**YOUR INSTRUCTIONS**
Leaving out the images, please reproduce each line below exactly.

==== PROVIDED RECORDS ====

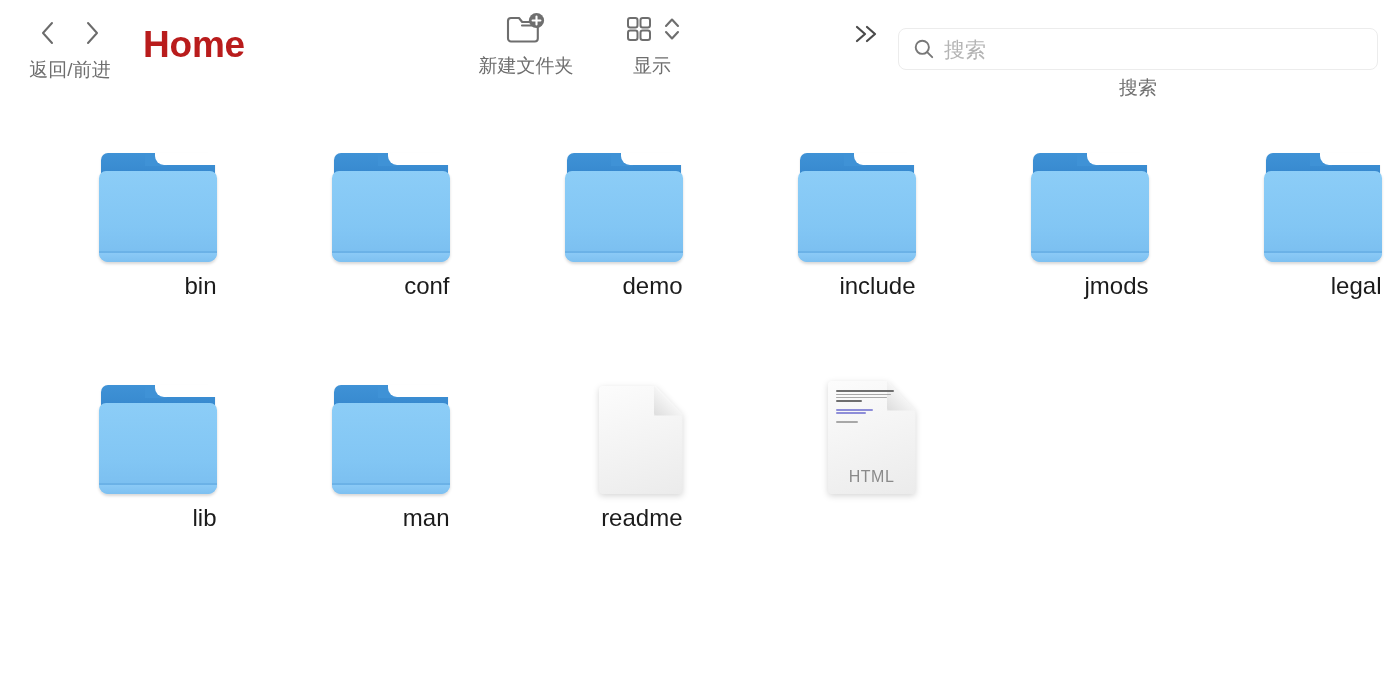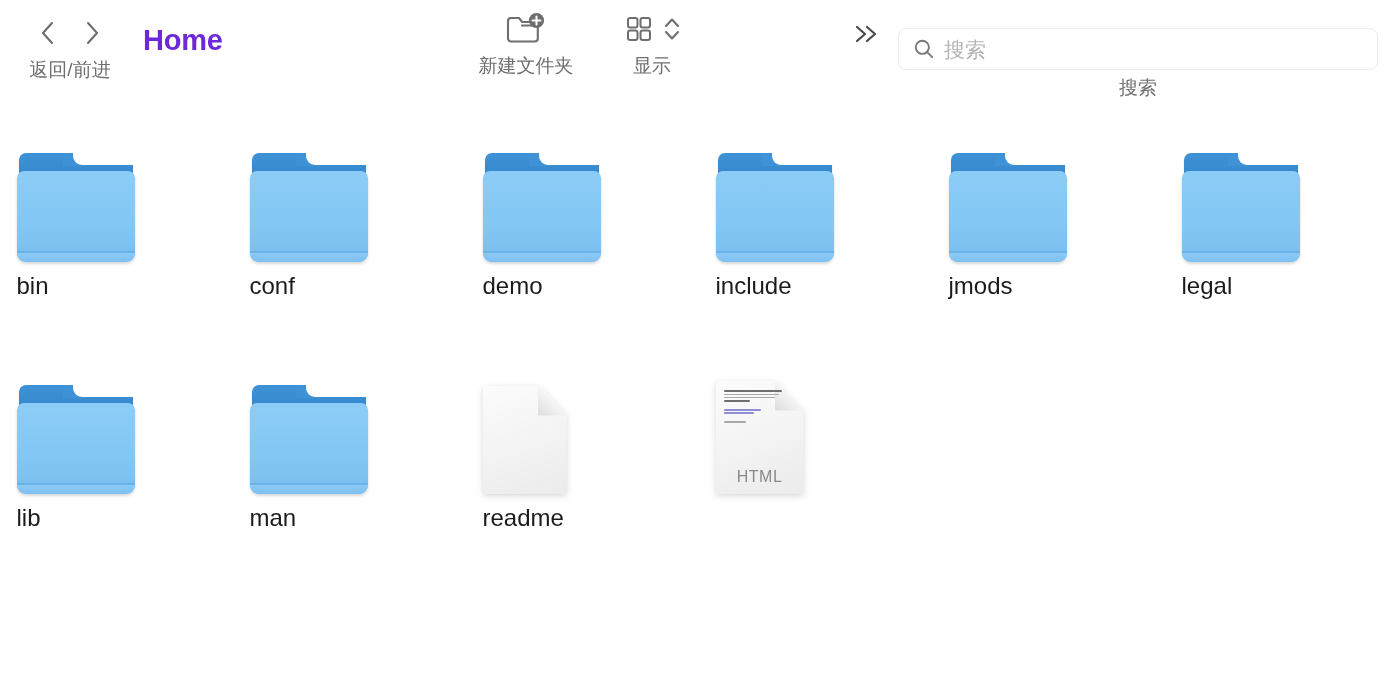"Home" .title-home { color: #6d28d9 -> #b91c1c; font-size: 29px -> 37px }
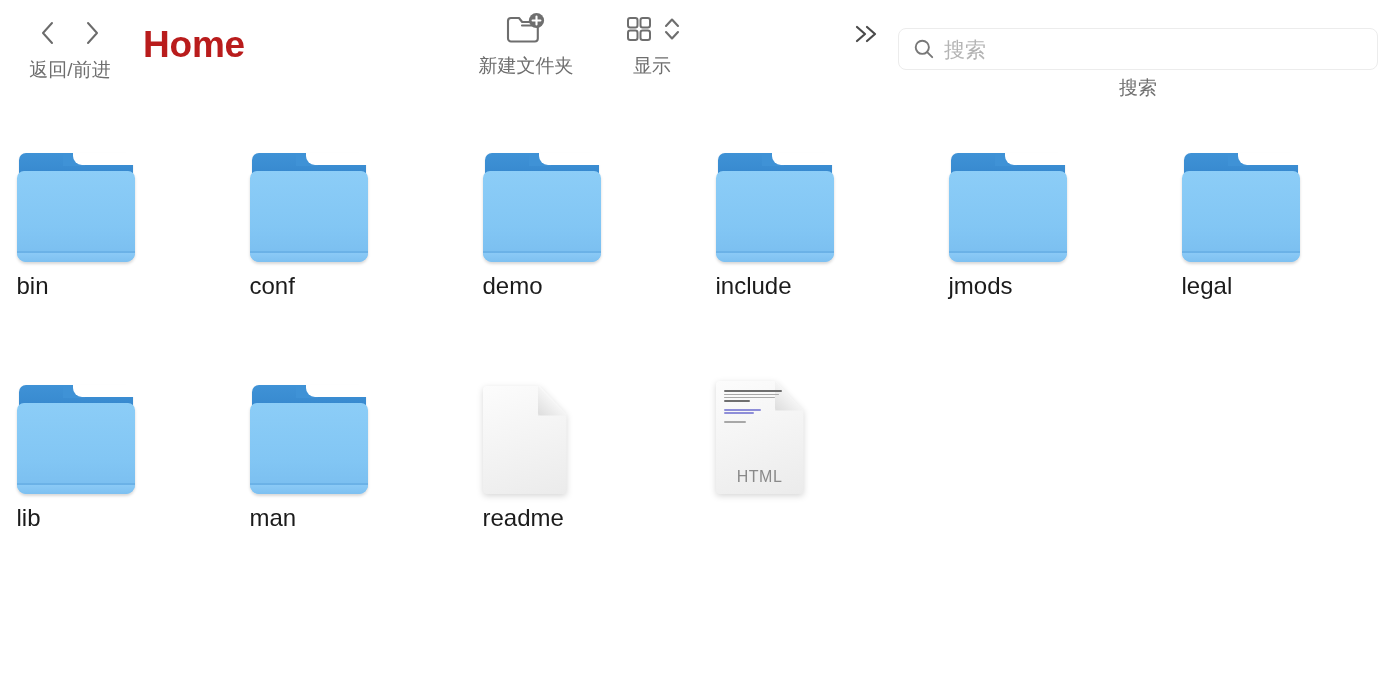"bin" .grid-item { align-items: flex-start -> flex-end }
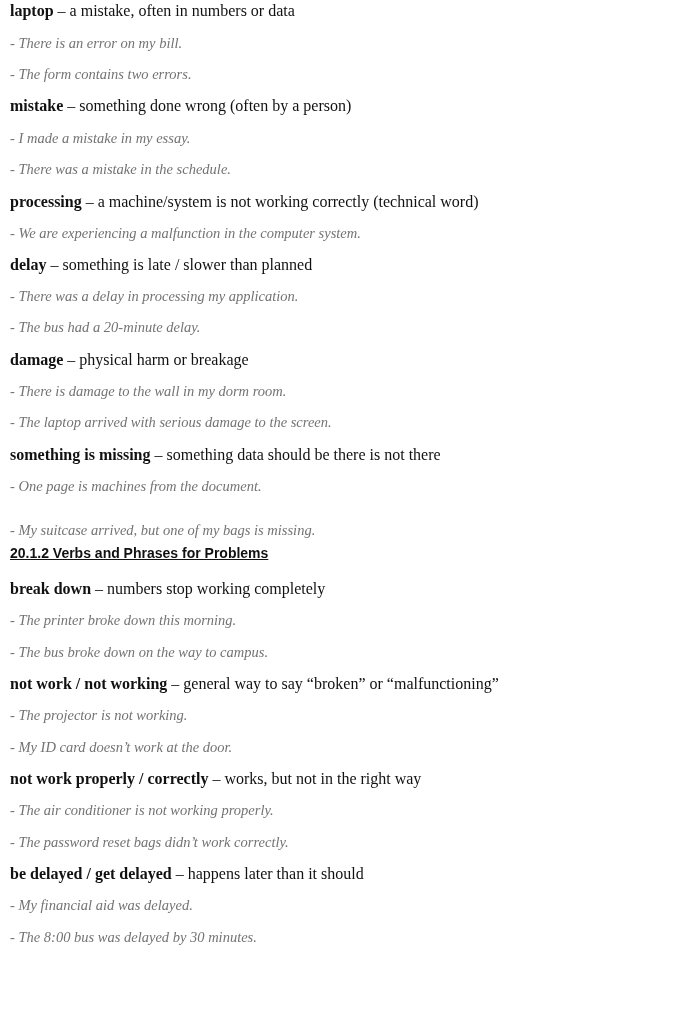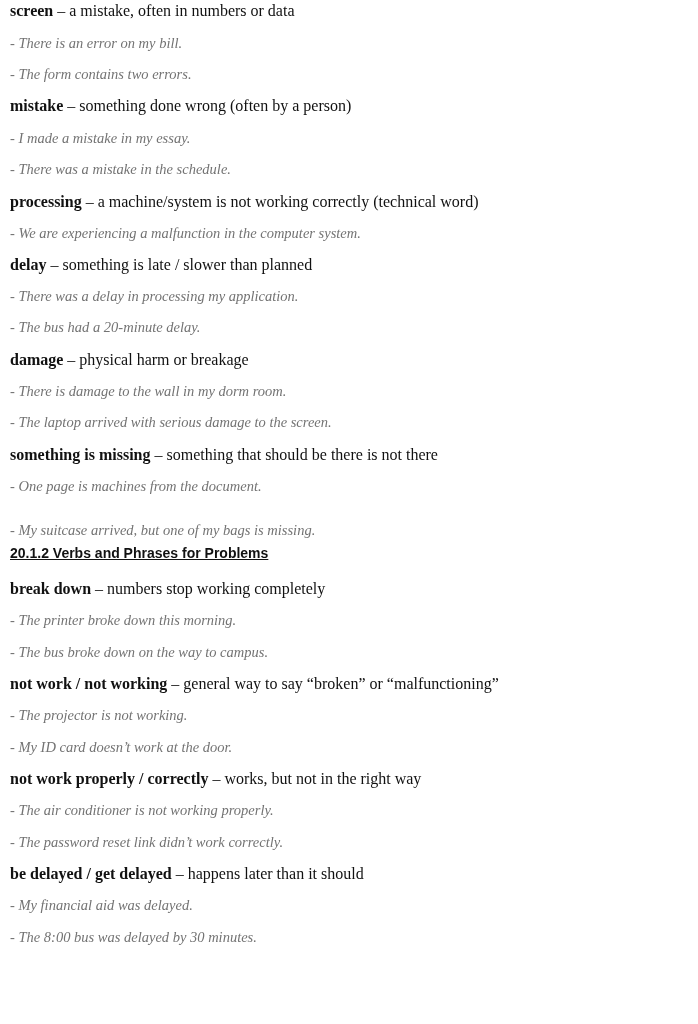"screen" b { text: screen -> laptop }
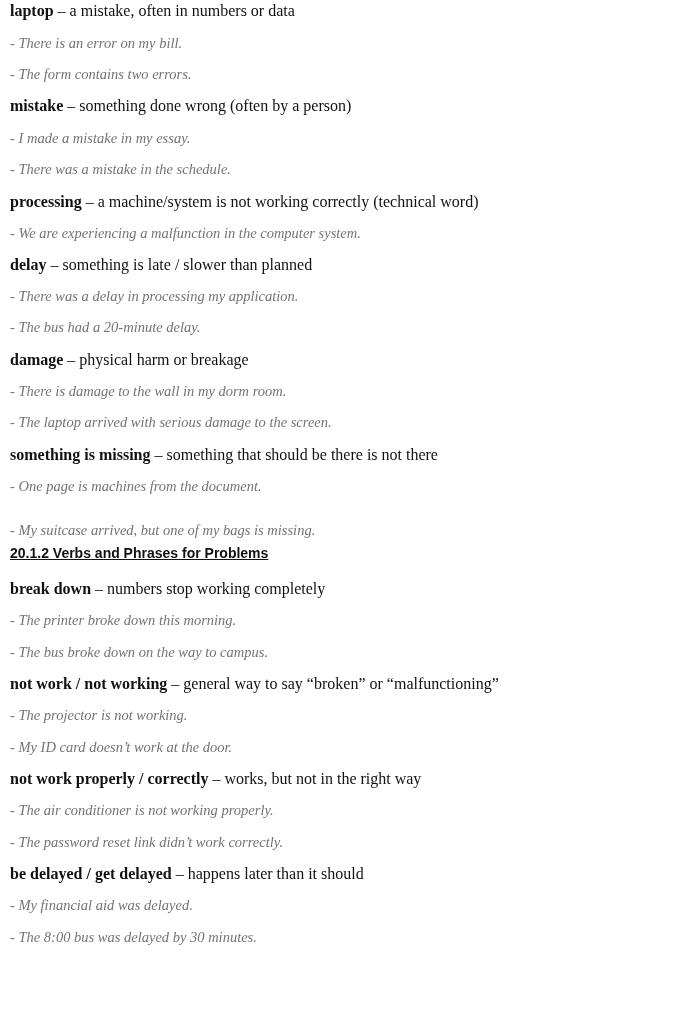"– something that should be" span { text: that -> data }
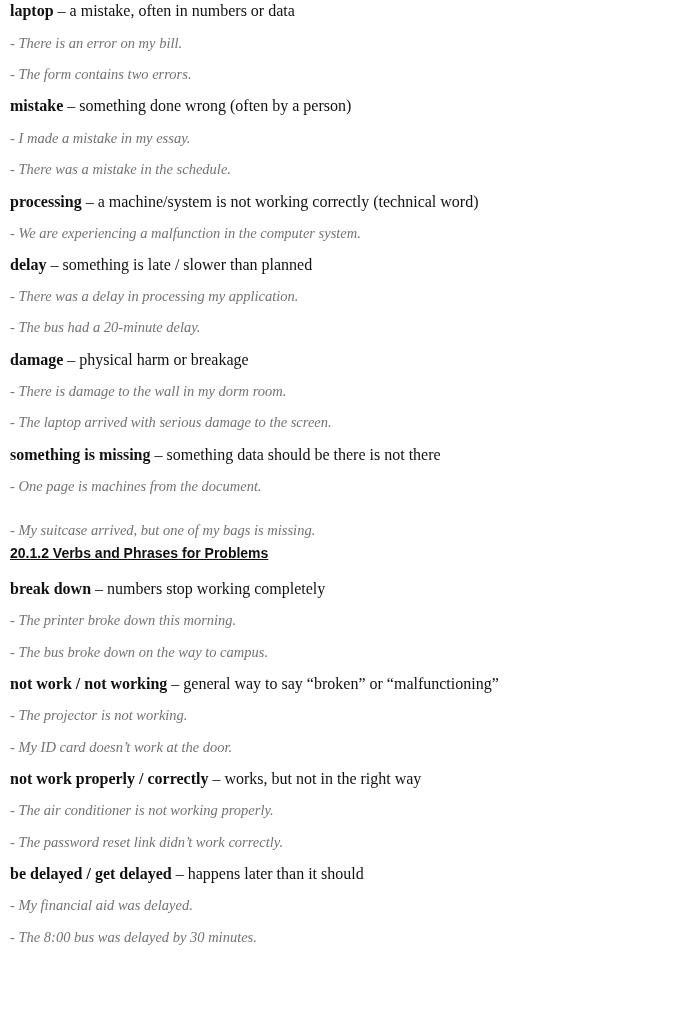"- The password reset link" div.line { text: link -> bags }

====

**ANSWER SPACE**
"Home" .title-home { color: #6d28d9 -> #b91c1c; font-size: 29px -> 37px }
"bin" .grid-item { align-items: flex-start -> flex-end }
"screen" b { text: screen -> laptop }
"– something that should be" span { text: that -> data }
"- The password reset link" div.line { text: link -> bags }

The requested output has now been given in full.